On it's own the Mac OS does not have the same risk currently that Windows users share by browsing the internet, and yes Windows has gotten better at protecting itself but it is still sorely lacking.

So unless you Windows users who are saying that Apple is lying when they say the macs don't get malware/viruses care to share the large list you all apparently have of the malware and viruses out there that can infect a mac on its own without the user doing it to themselves then you really need to stop saying it.

So far I have seen a ton of people post claims that the mac gets viruses and malware but none of them have backed that claim up with a concrete list of these so called viruses and malware thats gumming up all the macs out there.

Even if these two examples were able to get on the Mac on their own I would still use a mac simply because 2 viruses out there are a whole lot less than what could get on my Windows computer.

[NeverhadaPC]

Can I turn this feature off??

I do not want to have SL turn into Vista where my OS turns into a high-security prison.

Disallow or proceed?

[ilp]

Apple realizes that malware protection is inevitable. It seems that the MacOSX is much more secure by nature, so remote exploits are significantly more difficult. The easiest path of entry becomes trojans, where you execute bad stuff locally with admin privileges.

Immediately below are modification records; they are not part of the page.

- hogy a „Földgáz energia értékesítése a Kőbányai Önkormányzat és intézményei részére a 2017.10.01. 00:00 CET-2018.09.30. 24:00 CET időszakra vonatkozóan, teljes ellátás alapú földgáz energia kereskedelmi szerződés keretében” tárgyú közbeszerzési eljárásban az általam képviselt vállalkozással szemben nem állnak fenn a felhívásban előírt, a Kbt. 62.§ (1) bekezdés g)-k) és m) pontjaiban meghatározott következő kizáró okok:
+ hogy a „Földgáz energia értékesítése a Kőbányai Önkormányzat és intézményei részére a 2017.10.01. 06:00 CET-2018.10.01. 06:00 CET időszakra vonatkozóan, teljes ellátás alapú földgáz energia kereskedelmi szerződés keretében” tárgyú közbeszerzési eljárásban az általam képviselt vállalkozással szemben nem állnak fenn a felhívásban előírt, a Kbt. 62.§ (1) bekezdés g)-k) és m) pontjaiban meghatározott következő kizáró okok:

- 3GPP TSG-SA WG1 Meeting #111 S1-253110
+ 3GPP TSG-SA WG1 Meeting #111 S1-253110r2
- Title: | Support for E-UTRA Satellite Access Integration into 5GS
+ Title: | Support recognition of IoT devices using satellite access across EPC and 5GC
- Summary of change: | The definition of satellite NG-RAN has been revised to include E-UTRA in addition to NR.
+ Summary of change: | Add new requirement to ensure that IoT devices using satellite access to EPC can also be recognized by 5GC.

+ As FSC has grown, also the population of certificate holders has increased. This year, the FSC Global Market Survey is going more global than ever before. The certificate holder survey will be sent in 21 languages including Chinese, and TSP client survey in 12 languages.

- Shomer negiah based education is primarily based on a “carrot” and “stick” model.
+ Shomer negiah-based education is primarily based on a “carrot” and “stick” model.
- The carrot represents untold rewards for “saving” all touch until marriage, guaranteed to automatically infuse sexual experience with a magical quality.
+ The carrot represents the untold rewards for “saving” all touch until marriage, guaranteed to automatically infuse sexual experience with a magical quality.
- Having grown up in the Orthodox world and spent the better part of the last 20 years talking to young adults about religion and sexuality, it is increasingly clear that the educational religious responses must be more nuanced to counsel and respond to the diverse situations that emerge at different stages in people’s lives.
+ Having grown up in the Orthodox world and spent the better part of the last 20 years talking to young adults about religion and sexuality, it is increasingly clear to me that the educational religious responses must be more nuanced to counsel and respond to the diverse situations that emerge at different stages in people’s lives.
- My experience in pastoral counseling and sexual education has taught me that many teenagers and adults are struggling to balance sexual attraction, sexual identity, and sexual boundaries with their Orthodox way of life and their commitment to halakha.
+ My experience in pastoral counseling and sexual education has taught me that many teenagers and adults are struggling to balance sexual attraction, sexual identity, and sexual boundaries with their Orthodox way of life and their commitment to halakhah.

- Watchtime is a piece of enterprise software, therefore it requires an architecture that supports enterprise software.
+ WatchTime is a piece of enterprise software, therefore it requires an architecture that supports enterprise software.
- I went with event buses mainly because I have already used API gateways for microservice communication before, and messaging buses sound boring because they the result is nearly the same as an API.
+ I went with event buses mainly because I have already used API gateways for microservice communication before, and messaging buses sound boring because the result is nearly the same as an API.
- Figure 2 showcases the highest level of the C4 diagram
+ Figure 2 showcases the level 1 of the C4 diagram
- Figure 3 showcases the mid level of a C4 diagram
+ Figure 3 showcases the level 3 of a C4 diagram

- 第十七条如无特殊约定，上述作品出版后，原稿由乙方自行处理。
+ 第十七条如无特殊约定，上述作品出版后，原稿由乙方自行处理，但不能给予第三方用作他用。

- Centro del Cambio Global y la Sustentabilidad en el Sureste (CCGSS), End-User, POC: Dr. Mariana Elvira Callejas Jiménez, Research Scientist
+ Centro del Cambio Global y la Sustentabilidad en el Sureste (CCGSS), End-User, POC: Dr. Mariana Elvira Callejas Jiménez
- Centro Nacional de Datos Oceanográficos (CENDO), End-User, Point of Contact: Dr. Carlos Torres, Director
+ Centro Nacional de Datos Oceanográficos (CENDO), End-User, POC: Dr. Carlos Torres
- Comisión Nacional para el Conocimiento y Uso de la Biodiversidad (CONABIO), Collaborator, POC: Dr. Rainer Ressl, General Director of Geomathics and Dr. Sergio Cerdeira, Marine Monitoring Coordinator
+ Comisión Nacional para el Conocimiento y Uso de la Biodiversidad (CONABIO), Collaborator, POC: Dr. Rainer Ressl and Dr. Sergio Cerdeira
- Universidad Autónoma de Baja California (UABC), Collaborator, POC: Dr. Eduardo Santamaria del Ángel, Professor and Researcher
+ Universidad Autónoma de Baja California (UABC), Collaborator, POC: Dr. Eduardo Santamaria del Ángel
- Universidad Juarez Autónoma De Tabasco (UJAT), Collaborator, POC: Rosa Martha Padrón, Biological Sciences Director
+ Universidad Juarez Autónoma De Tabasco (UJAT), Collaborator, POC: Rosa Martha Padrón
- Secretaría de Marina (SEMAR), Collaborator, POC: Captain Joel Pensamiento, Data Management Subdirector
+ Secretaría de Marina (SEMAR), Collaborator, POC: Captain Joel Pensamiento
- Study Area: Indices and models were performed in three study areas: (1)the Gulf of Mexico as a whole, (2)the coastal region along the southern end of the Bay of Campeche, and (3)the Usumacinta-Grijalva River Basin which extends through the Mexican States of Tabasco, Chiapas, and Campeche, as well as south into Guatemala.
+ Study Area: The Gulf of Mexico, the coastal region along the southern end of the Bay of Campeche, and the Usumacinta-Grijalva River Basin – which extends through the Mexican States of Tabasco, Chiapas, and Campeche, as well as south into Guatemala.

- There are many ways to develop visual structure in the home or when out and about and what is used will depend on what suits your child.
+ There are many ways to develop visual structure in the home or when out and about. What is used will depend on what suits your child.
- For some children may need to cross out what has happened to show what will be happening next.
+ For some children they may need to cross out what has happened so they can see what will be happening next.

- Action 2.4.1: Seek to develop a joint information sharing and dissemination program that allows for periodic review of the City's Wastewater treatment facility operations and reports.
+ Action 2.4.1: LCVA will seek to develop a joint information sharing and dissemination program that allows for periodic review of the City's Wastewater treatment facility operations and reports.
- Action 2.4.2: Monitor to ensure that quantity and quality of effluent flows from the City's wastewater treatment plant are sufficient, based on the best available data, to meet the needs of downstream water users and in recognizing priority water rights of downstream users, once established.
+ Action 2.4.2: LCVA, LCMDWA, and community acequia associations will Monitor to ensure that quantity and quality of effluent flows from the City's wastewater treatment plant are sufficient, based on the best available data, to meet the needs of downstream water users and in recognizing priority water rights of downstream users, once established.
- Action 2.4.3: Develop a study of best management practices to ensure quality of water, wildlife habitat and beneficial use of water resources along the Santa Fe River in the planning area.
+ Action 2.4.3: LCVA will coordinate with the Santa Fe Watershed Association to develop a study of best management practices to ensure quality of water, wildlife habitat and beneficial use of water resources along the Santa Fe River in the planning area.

However, current AV products on Windows are just not that great to use. They are a hassle through and thru. Major players like Symantec AV and McAfee are fat slob pigs. Do you really want to put your users through such a user experience?

I really hope that this is Apple's own, in-house designed anti-malware solution. Because then it will not suck.

[ValSalva]

Malware is inevitable as Apple gains marketshare. Malware writers will attack OS X if they feel they can make money taking over enough systems. It's not a knock on OS X, it's just that malware writers are clever.

Who cares about advertising strategy? At least they are focused on security.

[TuffLuffJimmy]

Quote:

Originally Posted by NeverhadaPC

Can I turn this feature off??

I do not want to have SL turn into Vista where my OS turns into a high-security prison.

Disallow or proceed?

yeah, a warning box pop up when the OS detects malware really sounds like a Vista prison.